Concerned, I removed the books and stacked them back on
the floor. I thought about putting my paperbacks on the upper tiers, but there's
a total of twenty-four feet of new shelving. That's room for more than two
hundred books, and organizing according to book-weight would not be an efficient
way of finding anything. I sat amidst the stacks of books-- some three hundred--
thinking of ways to arrange them that wouldn't leave me suffering a concussion. However, this very silliness gave me the more practical
notion of arranging my books, my thriving community of authors, by how each
might complement the other. To allay my fear of an avalanche I reinforced the
brackets with larger screws and then tackled the books. I put Dave Barry next to Franz Kafka: Dave to extract
an occasional chuckle out of the gloomy Franz, and Franz to maybe drag the
frolicking Dave out of puberty. I ran into trouble with the vitriolic Dorothy
Parker and put her aside until I could find a few thick-skinned authors, but
when I found G. B. Shaw and Voltaire I felt I had brought together a pretty good
threesome. Would Emily Dickinson want any company? I tried
placing her-- albeit, a slim volume-- next to the gregarious Whitman who was
standing erect on the second shelf, but to my disappointment Emily tilted away
from Walt and dropped to the shelf in a dead faint. This was not as easy as I had thought. I paced the den, weaving mindfully through the two hundred or so remaining authors who were waiting to be placed, and finished the day after spending an inordinate amount of time weighing the possibility of introducing the King James Bible to the I Ching. Sweat trickled down my forehead as I pondered the many contributors of both, and, what was worse, the anonymity of most of the authors-- a difficult placement task for even the most scholarly of theologians.
I suppose I should've foreseen the Herculean task ahead
of me, but, I thought, if I'm to commit myself to this initiative, then all the
books in the den should be part of the same system. I therefore removed the
books from the other shelves that flanked my den and sat among them, counting.
The tome-tally came to eight hundred and fifty-three-- excluding magazines, six
personal notebook journals, and a dog-eared New York subway map. It's been a few months since I started this project,
and I've been spending the better part of my waking hours in the den. My wife
has established a regimen of bringing my lunch, carefully setting the tray down
on four towers of selected, neatly stacked books that I had erected-- selections
that I know will try my organizational skills and will remain idle until I'm
near completion.
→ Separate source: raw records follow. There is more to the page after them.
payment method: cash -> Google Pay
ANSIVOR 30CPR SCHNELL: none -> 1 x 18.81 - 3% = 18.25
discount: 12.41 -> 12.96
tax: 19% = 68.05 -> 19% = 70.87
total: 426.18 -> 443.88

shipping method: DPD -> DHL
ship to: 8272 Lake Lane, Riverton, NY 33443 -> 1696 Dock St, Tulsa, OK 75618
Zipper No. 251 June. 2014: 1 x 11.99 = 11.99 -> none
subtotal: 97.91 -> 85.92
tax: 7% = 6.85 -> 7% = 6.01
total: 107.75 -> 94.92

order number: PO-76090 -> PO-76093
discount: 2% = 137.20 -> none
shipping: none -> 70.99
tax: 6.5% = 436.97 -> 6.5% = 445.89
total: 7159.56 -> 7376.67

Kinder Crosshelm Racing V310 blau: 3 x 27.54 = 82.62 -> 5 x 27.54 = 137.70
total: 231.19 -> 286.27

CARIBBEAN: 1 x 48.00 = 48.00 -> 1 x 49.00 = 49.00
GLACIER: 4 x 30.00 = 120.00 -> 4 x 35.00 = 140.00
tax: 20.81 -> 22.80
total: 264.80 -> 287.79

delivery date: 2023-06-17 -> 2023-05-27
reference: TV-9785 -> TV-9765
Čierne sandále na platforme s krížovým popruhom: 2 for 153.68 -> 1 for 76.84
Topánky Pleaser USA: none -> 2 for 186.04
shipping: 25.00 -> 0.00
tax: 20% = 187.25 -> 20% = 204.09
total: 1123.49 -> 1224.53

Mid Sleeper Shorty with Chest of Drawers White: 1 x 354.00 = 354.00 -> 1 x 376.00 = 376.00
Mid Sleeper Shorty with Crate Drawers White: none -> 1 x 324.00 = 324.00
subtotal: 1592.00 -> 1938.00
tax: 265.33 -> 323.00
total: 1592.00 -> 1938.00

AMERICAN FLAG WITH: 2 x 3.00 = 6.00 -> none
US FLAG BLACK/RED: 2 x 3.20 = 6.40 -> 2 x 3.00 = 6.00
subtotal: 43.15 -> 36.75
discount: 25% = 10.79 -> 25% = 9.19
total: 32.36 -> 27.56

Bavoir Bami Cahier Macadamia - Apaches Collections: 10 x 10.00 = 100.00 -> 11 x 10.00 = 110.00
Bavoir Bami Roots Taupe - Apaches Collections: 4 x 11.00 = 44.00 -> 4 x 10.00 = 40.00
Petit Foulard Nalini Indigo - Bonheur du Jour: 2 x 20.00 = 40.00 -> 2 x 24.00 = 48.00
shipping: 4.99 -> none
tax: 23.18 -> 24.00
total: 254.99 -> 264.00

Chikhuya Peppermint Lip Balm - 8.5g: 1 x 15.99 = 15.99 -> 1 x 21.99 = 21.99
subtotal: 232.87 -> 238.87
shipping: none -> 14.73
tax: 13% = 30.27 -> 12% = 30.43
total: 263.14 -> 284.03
Oddly, she's yet to ask about my semi-seclusion. It's probably
just as well since I'd be hard put to give a satisfactory answer-- her being a
Dewey Decimal kind of woman. This morning was quite productive. I found it easy to
find a place for my self-help books. In one fell swoop I relegated them to the
den's darkest corner. I did this with little remorse, since, among other failed
attempts at perusing them for self improvement, I'm still uncomfortably
overweight and have yet to cease my nail biting. As of today, my efforts left me with a mere four
hundred and twenty-four books still waiting for homes. The afternoon was a bit
troublesome, though. From noon until the late day shadows crept across the last
of my shelved books, I scrupulously examined two authors, but I just couldn't
decide, in good conscience, if I should put Scott and Zelda together again.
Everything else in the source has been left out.